Earlier Desai has used exotic peacocks and blackbirds in her titles; this time, she chooses the evocative name "Diamond" for the black dog in the title story, a tale of blind, stubborn, obsessive, and yes, doomed love. In Royalty, we meet another Sarla - not the pinched, penny-pinching housewife from In Custody, but a fading queen who has 'presided' at gatherings while her diplomat husband 'served'. If the kitchen was the real domain of the earlier Sarla, this time we meet a wilting Delhi rose from a vanishing, gracious, Oxford-returned generation of post-colonial sahibs, who finds herself at a loss when her cook deserts her. The high point of this collection, for me, is the sight of this family - Simba, the aging dog; Ravi, the devoted husband; and Sarla, who has just been elegantly let down by an old friend - climbing slowly up the hill, into the shadows.

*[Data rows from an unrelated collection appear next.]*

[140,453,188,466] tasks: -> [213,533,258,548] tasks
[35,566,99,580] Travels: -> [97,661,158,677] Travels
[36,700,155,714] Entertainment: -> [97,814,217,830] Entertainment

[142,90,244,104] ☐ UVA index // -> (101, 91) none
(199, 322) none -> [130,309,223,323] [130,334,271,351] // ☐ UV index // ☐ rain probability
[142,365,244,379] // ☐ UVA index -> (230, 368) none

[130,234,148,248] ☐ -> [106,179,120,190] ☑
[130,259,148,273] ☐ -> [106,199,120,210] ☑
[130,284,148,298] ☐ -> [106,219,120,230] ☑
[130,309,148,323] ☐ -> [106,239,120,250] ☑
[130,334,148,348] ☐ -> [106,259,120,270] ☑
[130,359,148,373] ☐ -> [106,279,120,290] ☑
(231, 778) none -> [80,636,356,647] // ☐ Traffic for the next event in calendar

Desai's textured brush sweeps across locations, from summer in Delhi, the escape to Shimla, the whiteness of snowbound Canada, to the edgy clarity of Mexico, to swivel back again to Delhi. Her gaze, if passionless, is unwavering and subtly ironic. Winterscape, one of the loveliest stories here, traces the bewilderment and tenderness that accompanies a meeting between women from east and west. Just as it is a child that has kept the two sisters together, it is the birth of Beth's baby that gives these women a fleeting moment of bonding. Underground is another gem about how we treat marriage, that great partnership, that celebration of togetherness, as long as one doesn't know what life would be like without it. Until suddenly it's gone, and one lives with aching memories.

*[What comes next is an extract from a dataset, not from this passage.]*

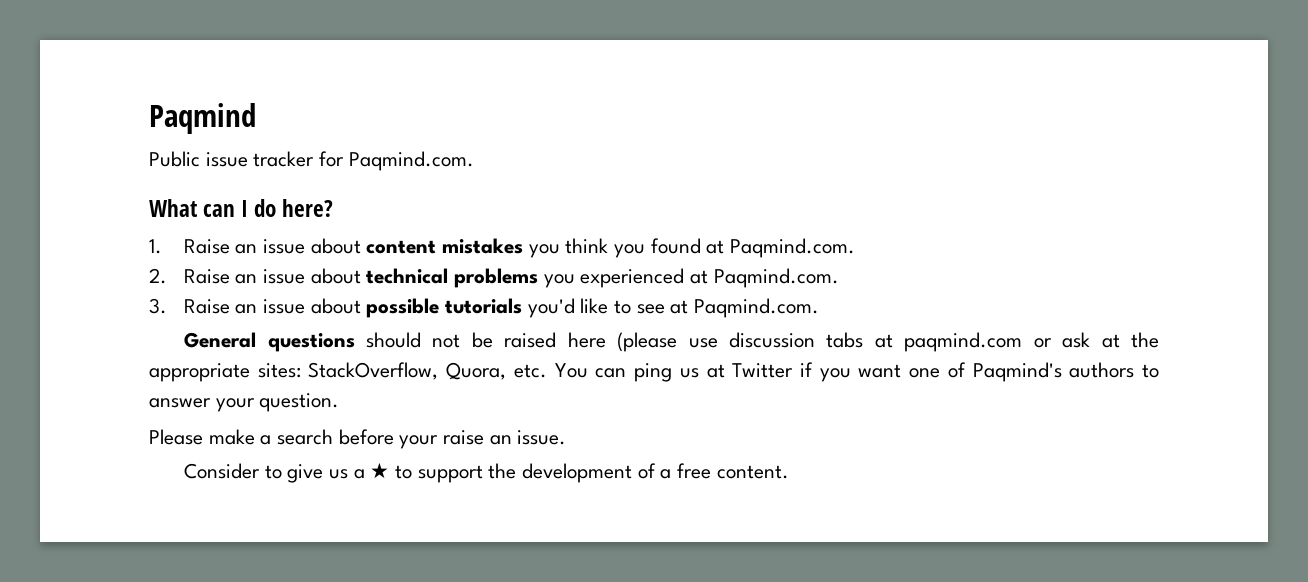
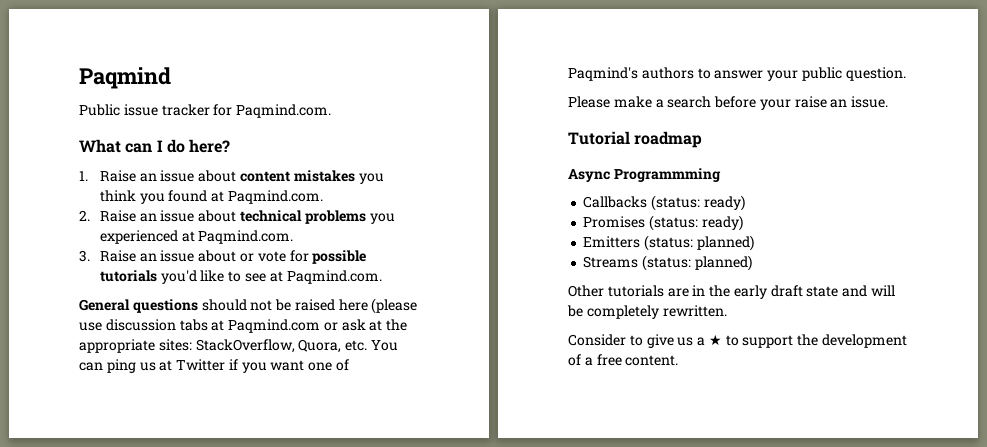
(361, 306) none -> [239,250,309,262] or vote for
[904,332,1023,352] paqmind.com -> [228,319,321,333] Paqmind.com
(255, 405) none -> [801,67,842,81] public
(567, 437) none -> [568,131,703,148] [568,168,721,182] [583,195,745,211] [583,215,743,231] [583,235,754,251] [583,255,752,271] [568,285,896,299] [567,305,727,319] // Tutorial roadmap // Async Programmming // Callbacks (status: ready) // Promises (status: ready) // Emitters (status: planned) // Streams (status: planned) // Other tutorials are in the early draft state and will be completely rewritten.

Not all the stories offered moments of light. The Man Who Saw Himself Drown, where Desai returns to a fundamentally tragic vision, juxtaposing the desolation of a life lived namelessly with the seduction of death, was for me the darkest of the collection. Life is fragmented, there is no wholeness, no pure feeling, realises the man with terrifying clarity. But surely fragments, slivers of light, shards of colour - the little we have - surely this is enough to give joy, to sustain life, one wonders. Another dark tale for our times, The Artist's Life, shows us that nothing is sacred, least of all art, whose accoutrements - often more exciting than art itself - provide no protection against the ugliness of hateful gestures.

In the final story of this collection, The Rooftop Dwellers, delightful Moyna, one of my favourite characters in this book, has escaped from the home in which she was born, and seeks to make a new home for herself in Delhi.

She finds not only a rooftop house, with the sky above her, but also a family of sorts, a home, a cat. And perhaps that is what this collection of stories really looks at - the slow, loving, restless process by which we fashion a home for ourselves, wherever we are, every day.